Guy Webster (818) 354-6278

It was a close call for critical Deep Space Network (DSN) antennas situated in Australia. Raging wildfires in approached NASA's invaluable set of DSN antennas in Canberra, with workers dowsing spot fires on the site.

The Australian complex is located 25 miles (40 kilometers) southwest of Canberra near the Tidbinbilla Nature Reserve. The Canberra Deep Space Communication Complex features four giant antennas including Deep Space Station 43 - a 230-foot (70-meter) steerable antenna - the largest in the Southern Hemisphere.

The Canberra Deep Space Communication Complex features a number of antennas that are required daily to receive from, and transmit information to a wide variety of spacecraft.

Destructive fires

At the DSN site, a visitor center was closed temporarily due to bushfires. Roads were closed in the area.

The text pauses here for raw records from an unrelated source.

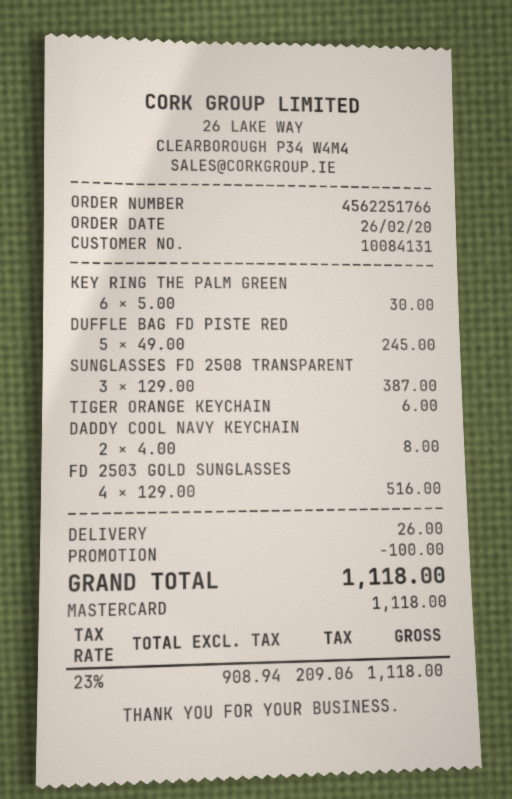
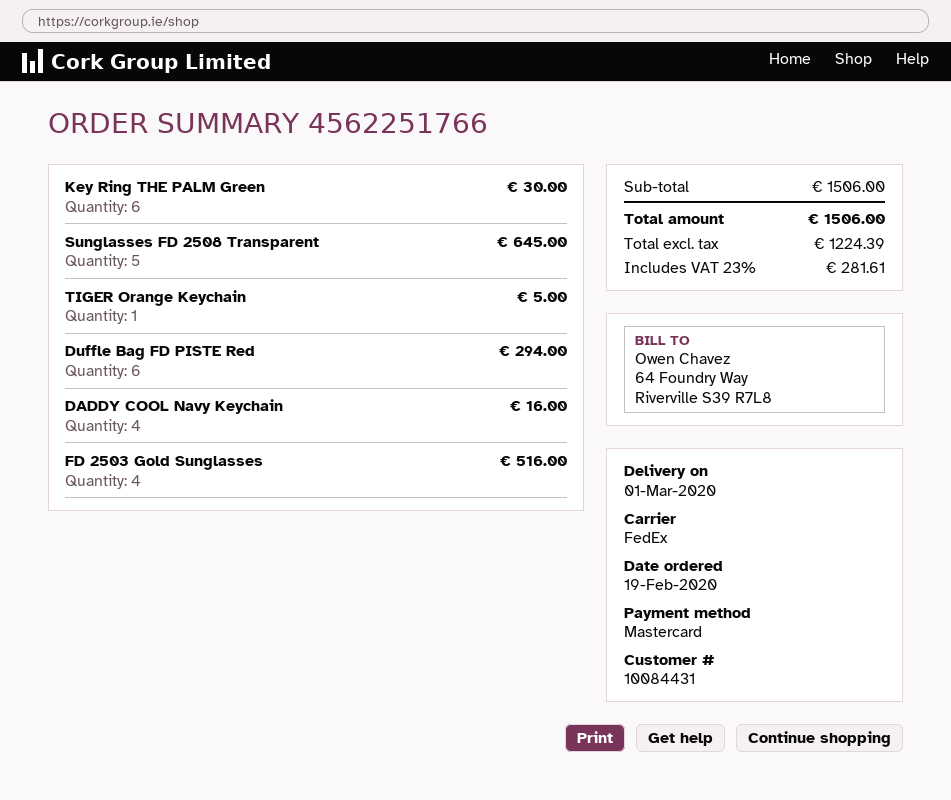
order date: 2020-02-26 -> 2020-02-19
customer number: 10084131 -> 10084431
DUFFLE BAG FD PISTE RED: 5 for 245.00 -> 6 for 294.00
SUNGLASSES FD 2508 TRANSPARENT: 3 for 387.00 -> 5 for 645.00
TIGER ORANGE KEYCHAIN: 1 for 6.00 -> 1 for 5.00
DADDY COOL NAVY KEYCHAIN: 2 for 8.00 -> 4 for 16.00
discount: 100.00 -> none
shipping: 26.00 -> none
net: 908.94 -> 1224.39
tax: 23% = 209.06 -> 23% = 281.61
total: 1118.00 -> 1506.00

While fires did affect the surrounding farmland, there has been no damage to the tracking station. The raging fires, however, damaged an outlying support structure - a tower, used to calibrate the antennas.

The public was requested not to enter the area, per advisories from police and emergency services.

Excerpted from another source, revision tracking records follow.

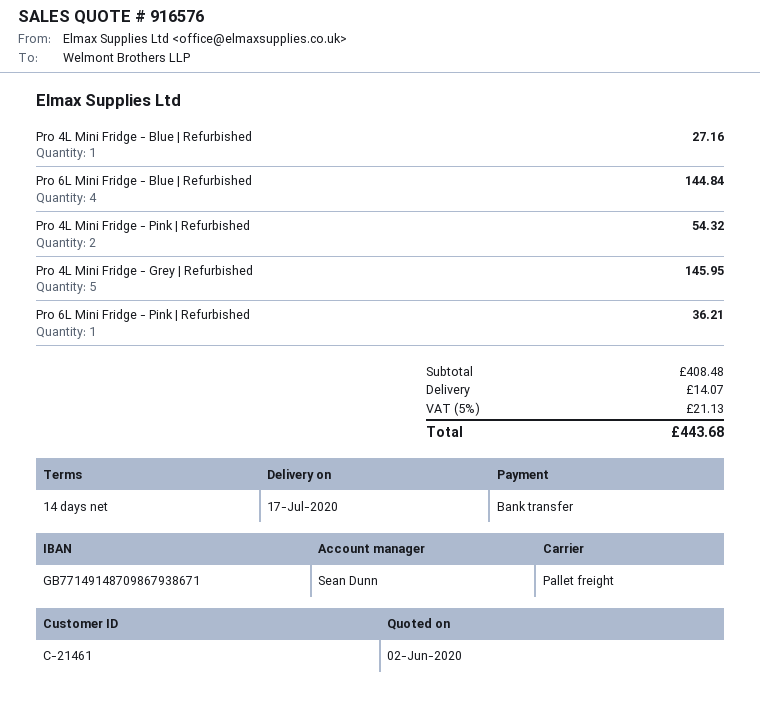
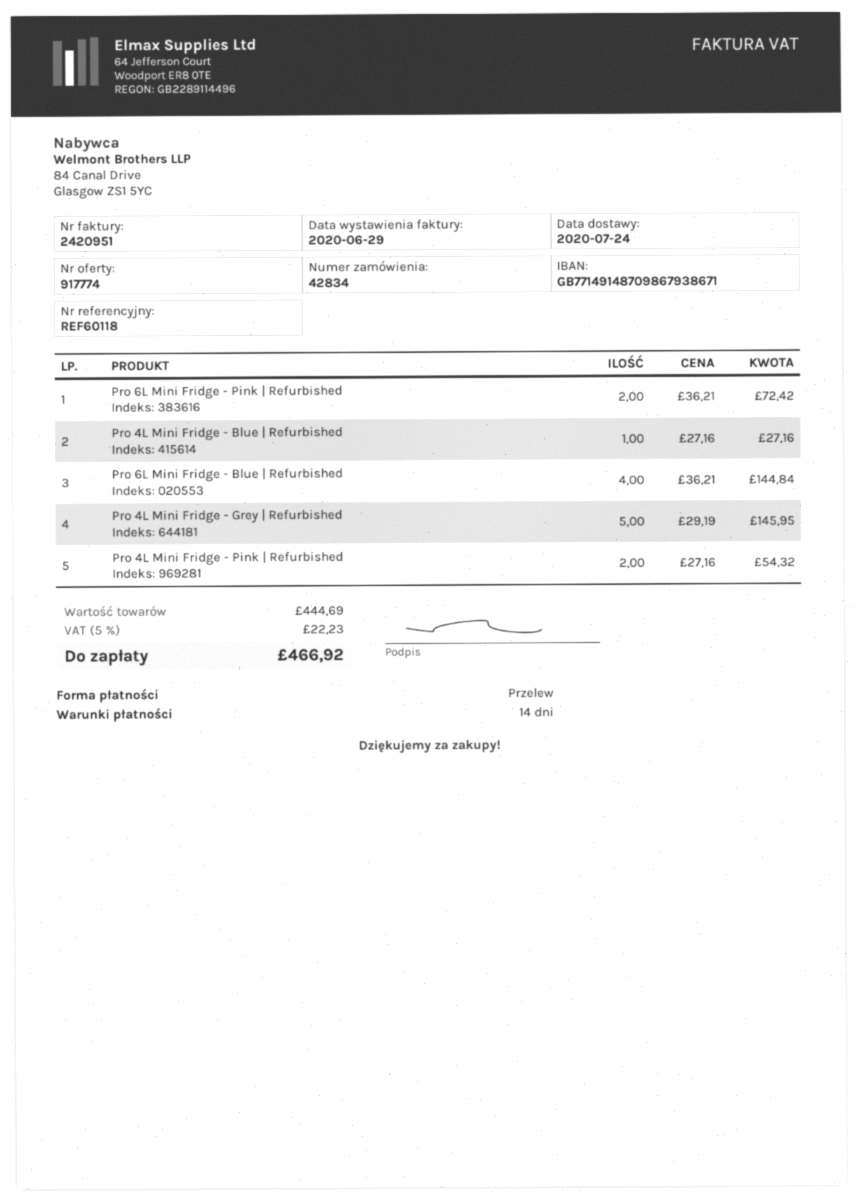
quote number: 916576 -> 917774
delivery date: 2020-07-17 -> 2020-07-24
Pro 6L Mini Fridge - Pink | Refurbished: 1 for 36.21 -> 2 for 72.42
subtotal: 408.48 -> 444.69
shipping: 14.07 -> none
tax: 5% = 21.13 -> 5% = 22.23
total: 443.68 -> 466.92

Fires of this magnitude have never come so close to Canberra, Australias capital city.

Several people lost their lives and over hundreds of homes were destroyed, mostly in the southwestern suburbs. Australias famous Mount Stromlo Observatory, located immediately west of the city, was also incinerated by the fires - a nearly $12 million (U.S.) loss.

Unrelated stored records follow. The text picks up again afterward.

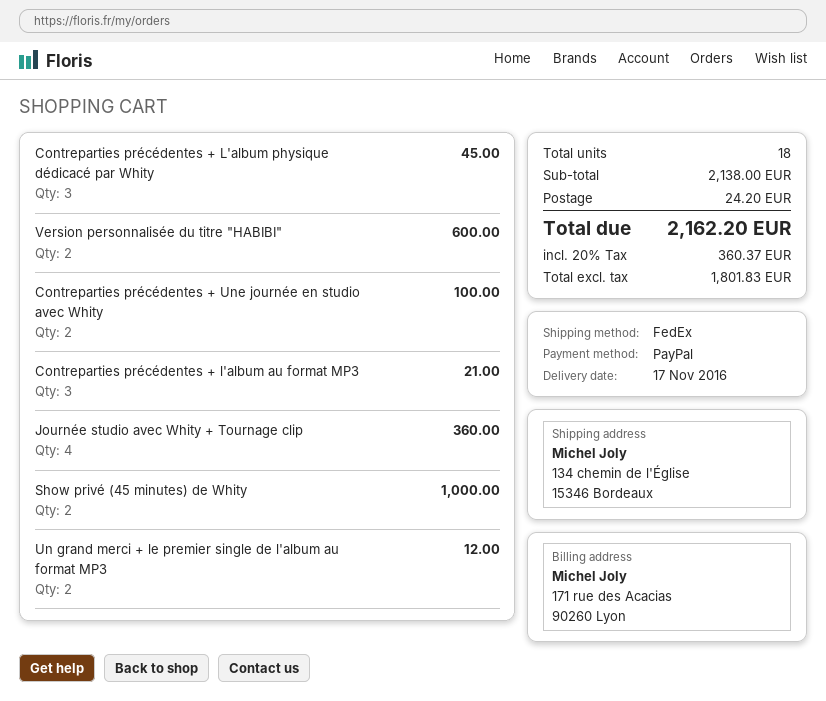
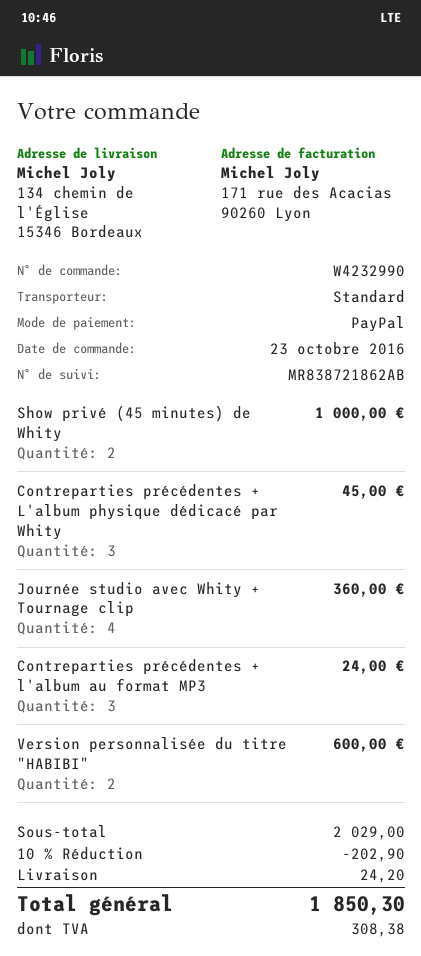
shipping method: FedEx -> standard
Contreparties précédentes + Une journée en studio avec Whity: 2 for 100.00 -> none
Contreparties précédentes + l'album au format MP3: 3 for 21.00 -> 3 for 24.00
Un grand merci + le premier single de l'album au format MP3: 2 for 12.00 -> none
subtotal: 2138.00 -> 2029.00
discount: none -> 10% = 202.90
tax: 360.37 -> 308.38
total: 2162.20 -> 1850.30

Interplanetary incommunicado

"A group of staff performed magnificently, successfully ensuring that no fires took hold at the site," said Peter Churchill, director of the Canberra antenna complex. "They also assisted the local fire service in their efforts to protect homes and farm infrastructure in the Tidbinbilla Valley," he said in a JPL statement.

For over three hours on Saturday, the Canberra dish antennas were inactive so workers could concentrate on the fire. During that stretch of time, the complex had been set to touch base with five spacecraft on interplanetary missions or in Earth orbit.

JPL spokesman, Guy Webster, told SPACE.com that the five spacecraft were: Chandra, the X-ray observatory; a Voyager spacecraft; the Solar and Heliospheric Observatory (SOHO); POLAR, a satellite studying the dynamics of Earth's magnetosphere; and a Tracking and Data Relay Satellite.

None of the missed transmissions was critical or irreplaceable, said Joseph Wackley, DSN operations manager at NASA's Jet Propulsion Laboratory (JPL) in Pasadena, California. JPL manages the DSN for NASA. The network's Canberra site is operated by British Aerospace, under contract to Australia's Commonwealth Scientific and Industrial Research Organization.

Weather watch

Thanks to backup electrical generators and water supplies at the site, radio dish operations can continue. The facility is sharing hot meals and water with area residents that have lost power and water because of the destructive fires.

Given the large expanses of drought-ridden land, coupled with still gusty winds, personnel at the DSN locale are watching conditions and are at the ready for additional fire duties.